[Extracted information — start]

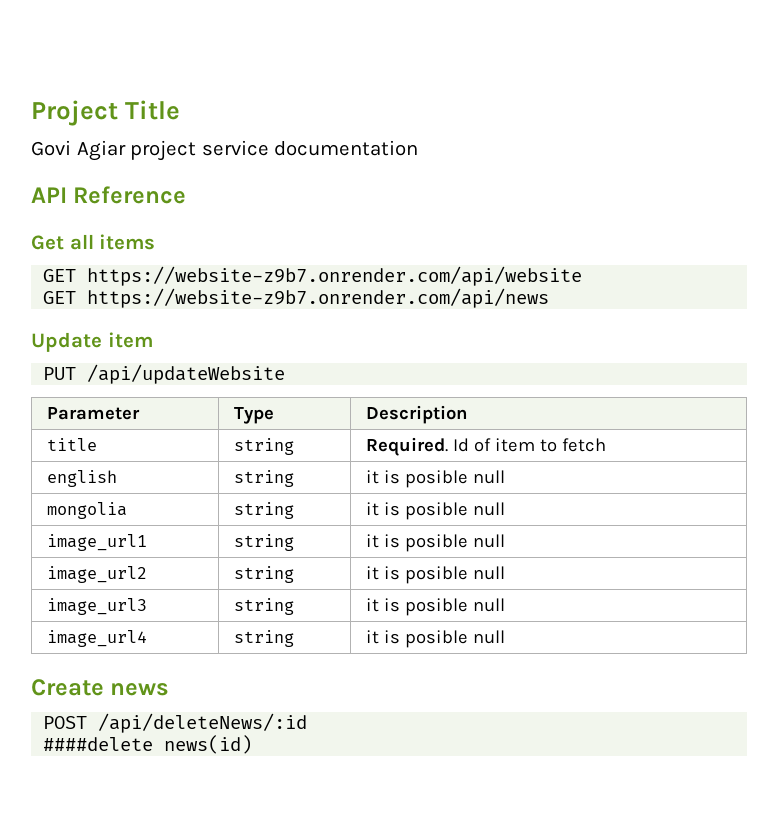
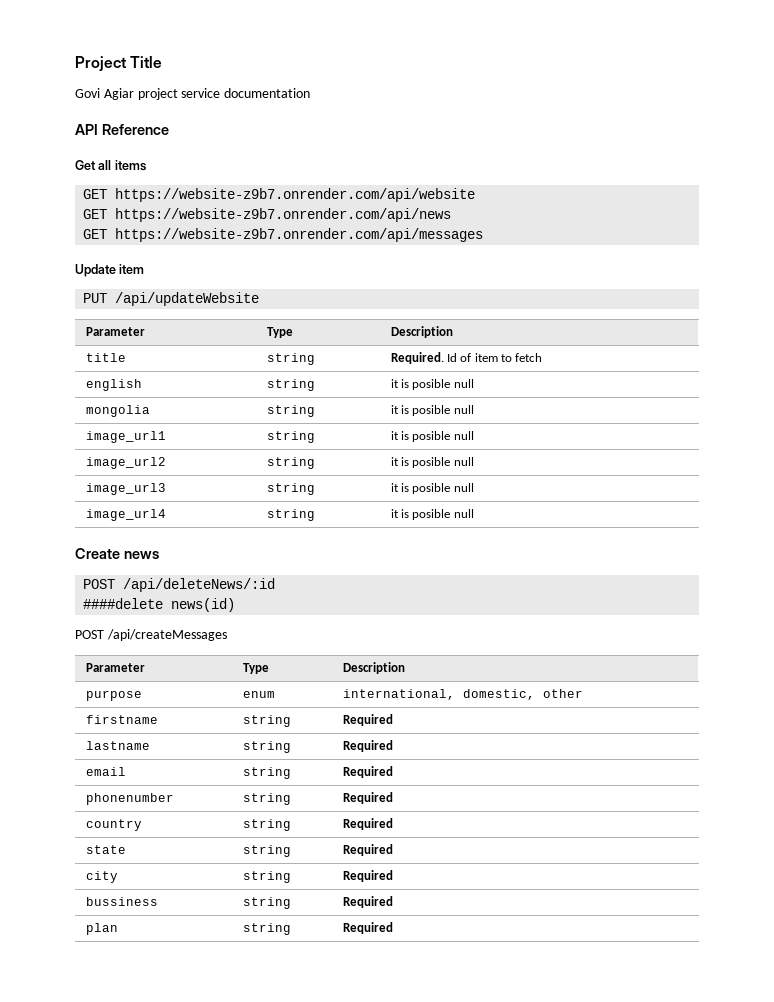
+ GET https://website-z9b7.onrender.com/api/messages
+ POST /api/createMessages
+ Parameter | Type | Description
+ purpose | enum | international, domestic, other
+ firstname | string | Required
+ lastname | string | Required
+ email | string | Required
+ phonenumber | string | Required
+ country | string | Required
+ state | string | Required
+ city | string | Required
+ bussiness | string | Required
+ plan | string | Required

[Extracted information — finish]

*Your goal:*
Print the complete listing exactly as it stands, without its pictures.

*Response to the exercise:*
+ GET https://website-z9b7.onrender.com/api/messages
+ POST /api/createMessages
+ Parameter | Type | Description
+ purpose | enum | international, domestic, other
+ firstname | string | Required
+ lastname | string | Required
+ email | string | Required
+ phonenumber | string | Required
+ country | string | Required
+ state | string | Required
+ city | string | Required
+ bussiness | string | Required
+ plan | string | Required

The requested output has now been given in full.